When I was in elementary school, we had a modest computer lab full of machines that ran MS-DOS and a number of “edutainment” titles, some of which I’ve already discussed in this column. One that hasn’t yet come up is Designasaurus. In part, that’s because for years I had only a vague half-memory of the software, and it wasn’t until recently that I actually tracked down its name. It’s also because, unlike Crosscountry Canada, I have never heard anyone else mention Designasaurus, so there’s good odds that either few people played it or that it wasn’t very memorable to those who did. Regardless, let’s talk about it.
One of the things that most fascinated me about my early experiences with computers was their capacity to assist in creating art. I was mesmerized even by simple programs on my father’s computer that let him make pie charts, and I often asked him to help me generate them.

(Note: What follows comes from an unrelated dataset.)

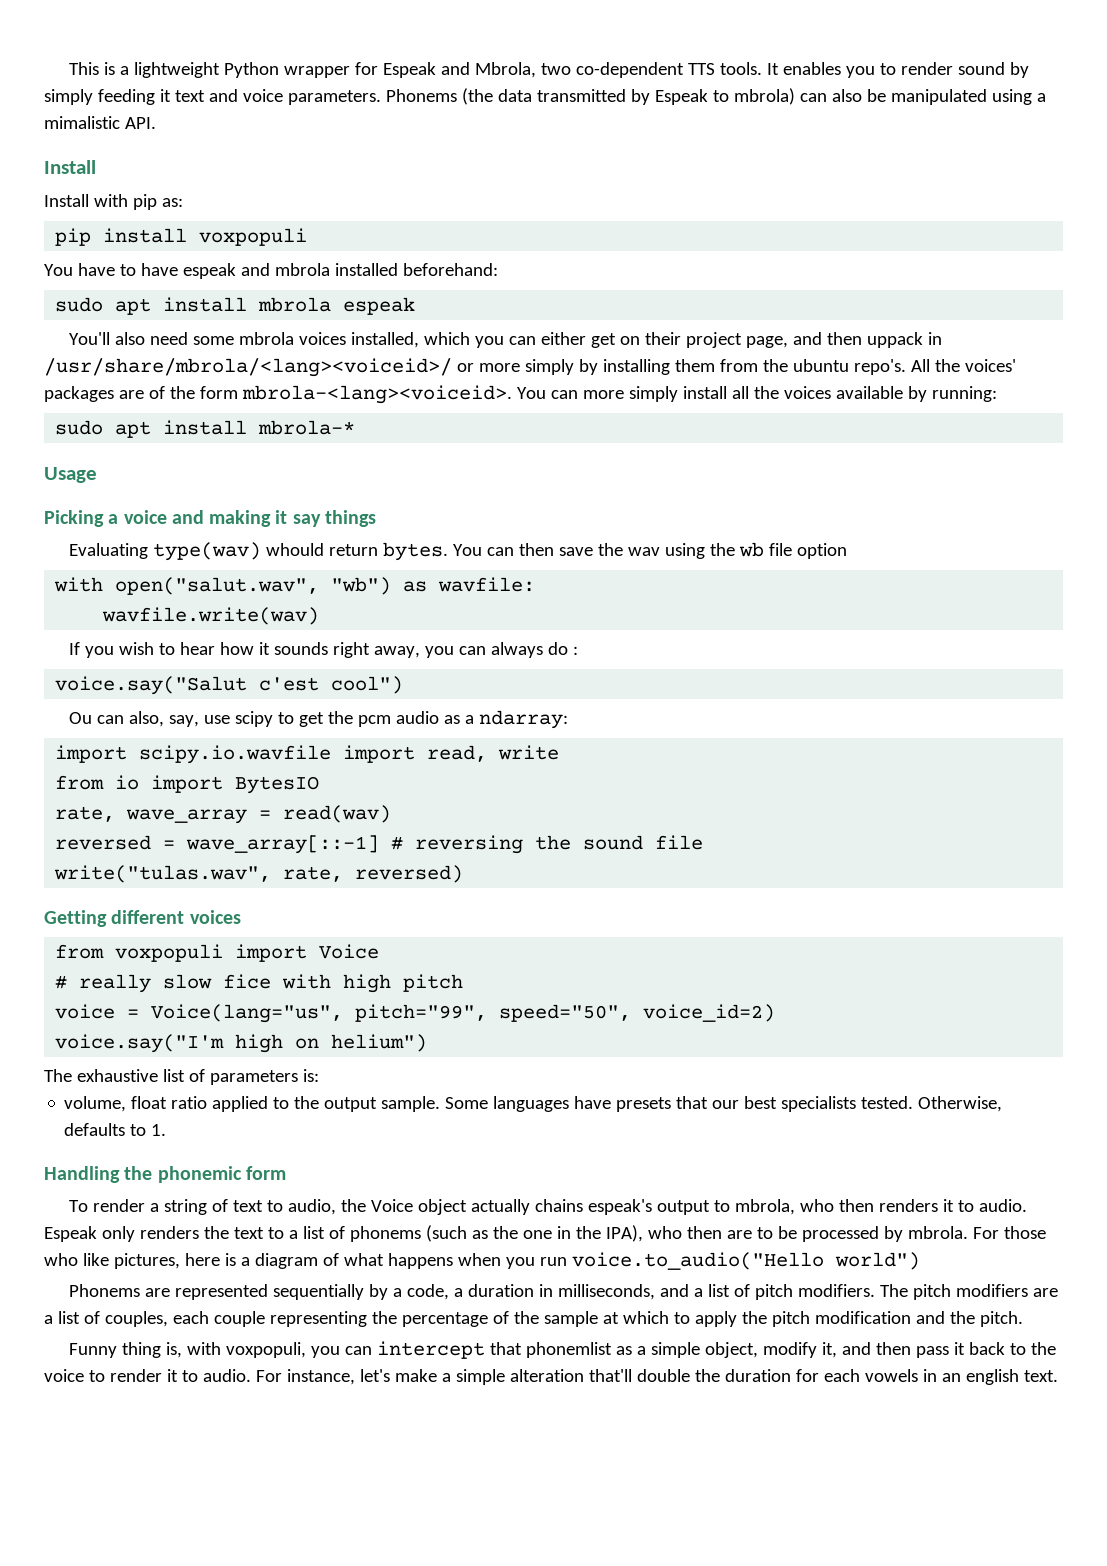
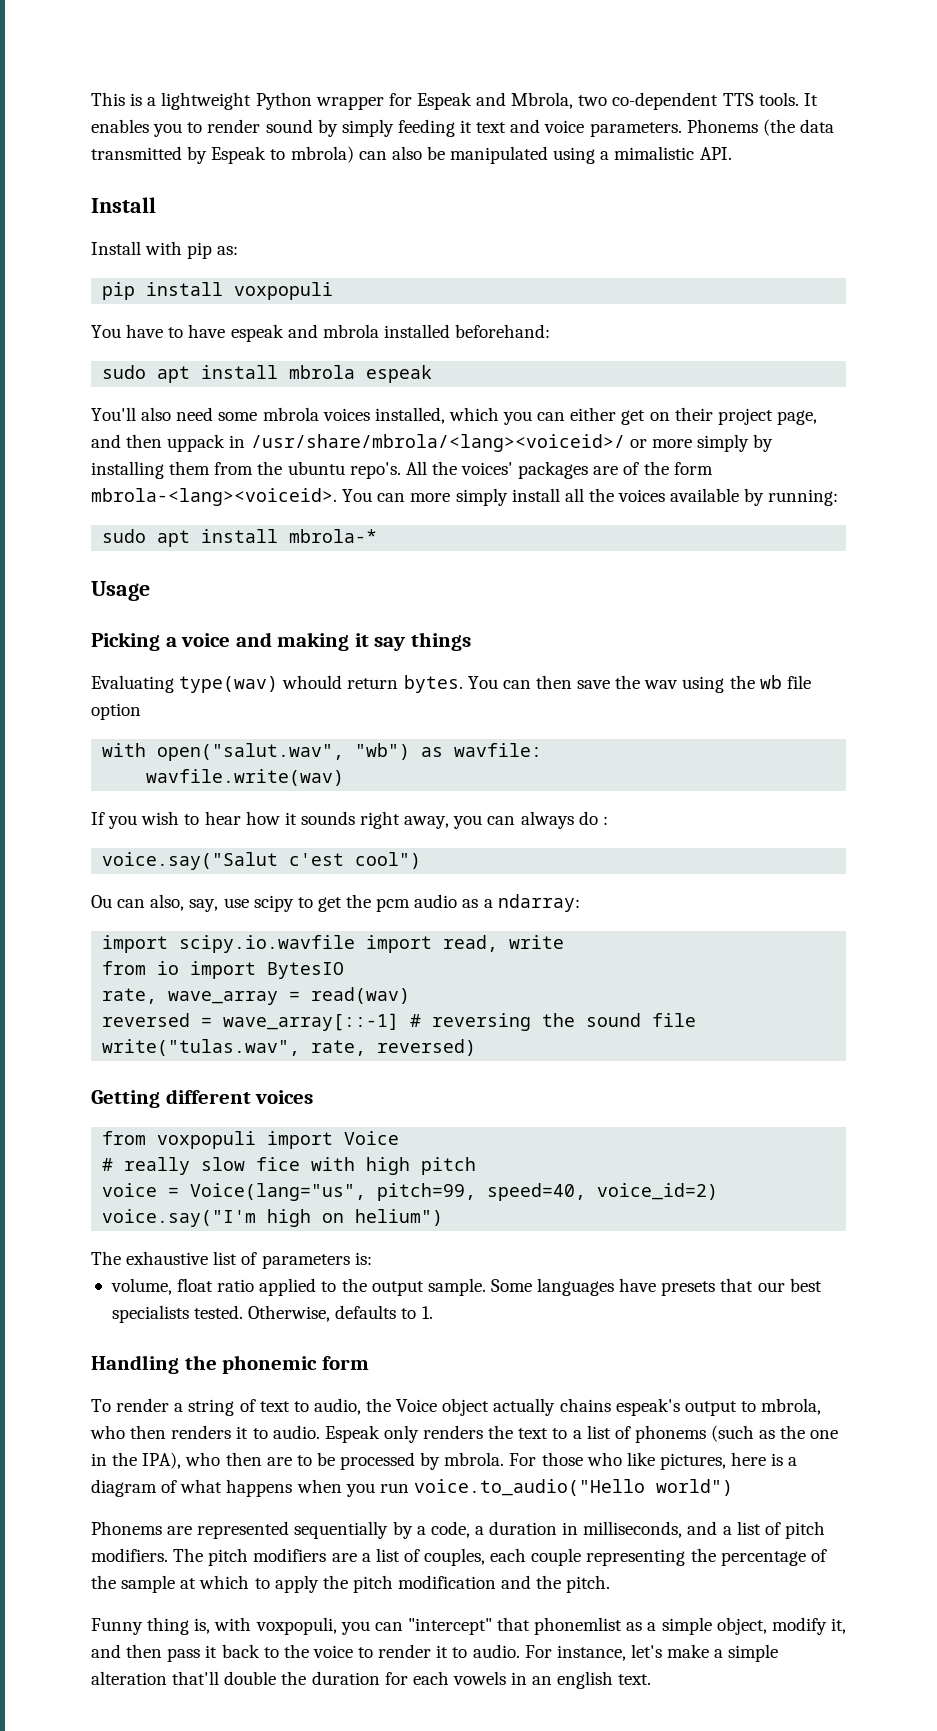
[355,1004,632,1022] pitch="99", speed="50", -> [377,1183,587,1201] pitch=99, speed=40,
[376,1341,485,1359] intercept -> [407,1618,492,1635] "intercept"

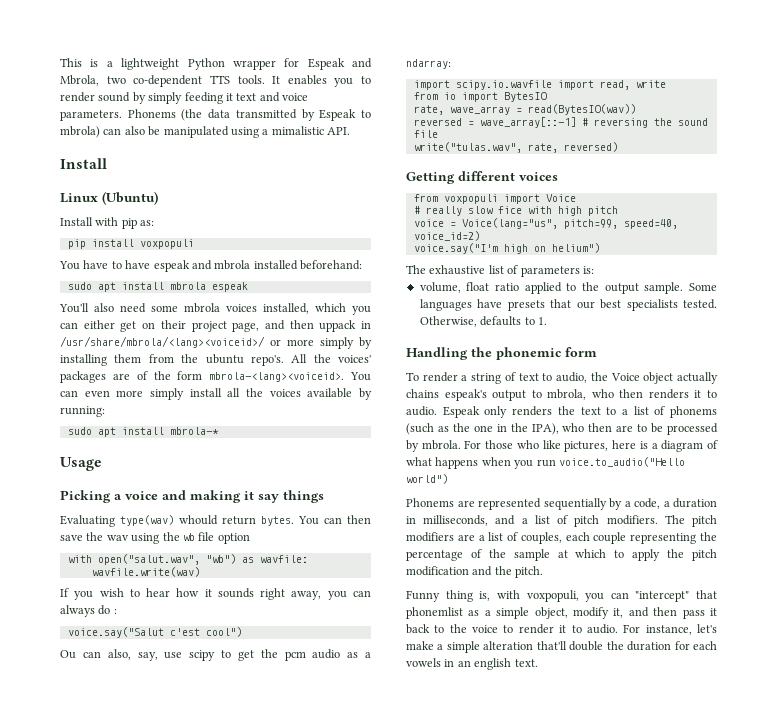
(156, 205) none -> [60,191,158,205] // Linux (Ubuntu)
(406, 497) none -> [84,390,110,397] even
[311,987,411,1004] read(wav) -> [527,104,636,115] read(BytesIO(wav))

I wasn’t interested in visualizing data so much as I was compelled by the idea that a computer could make colorful drawings with some input from me.
So I suppose it’s no wonder that Designasaurus caught my attention in school. Developed by Ezra Sidran and published by Britannica Software, the program has three modes which let you create your own dinosaur, walk it around a map, and print it out. The software was developed in 1988, so it’s fairly — sorry — primitive, but the idea of building a dinosaur was immensely compelling to me. I mean, it was the 90s, kids everywhere were obsessed with them. An in-game paleontologist from the Museum of Natural History allowed the player to select from different bones, building a creature to their specifications.
But Designasaurus wasn’t just about creation. Once you were finished making your dinosaur, you’d take it into the “Walk-a-Dinosaur” mode, where the goal was to help your created creature survive. That meant maneuvering the dinosaur around the screen, finding food and avoiding danger. Here, some of the parts you chose would impact your dinosaur’s statistics and behavior. For instance, herbivores focused on eating leaves and escaping predators, while carnivores had to actively chase down other dinosaurs that appeared on-screen.
It was simple, and dated even then — I’d played an NES at a family friend’s place on a few occasions that blew this kind of DOS game out of the water. But Designasaurus was a neat little combination of a few different features. It tapped into the dinomania that was everywhere in the early 90s, and by first letting players design a dinosaur and then letting them play around with it, the software kind of had one of the first character creators in games that I can remember. Plus, it was fun to mess around with different parts and see how they’d affect the gameplay outcome.
Did Designasaurus actually teach me anything? Well, maybe not about the subject matter of dinosaurs. But it did show me some of the early possibilities of computers that went beyond playing games and solving math problems. And looking back, that was probably a much more valuable lesson.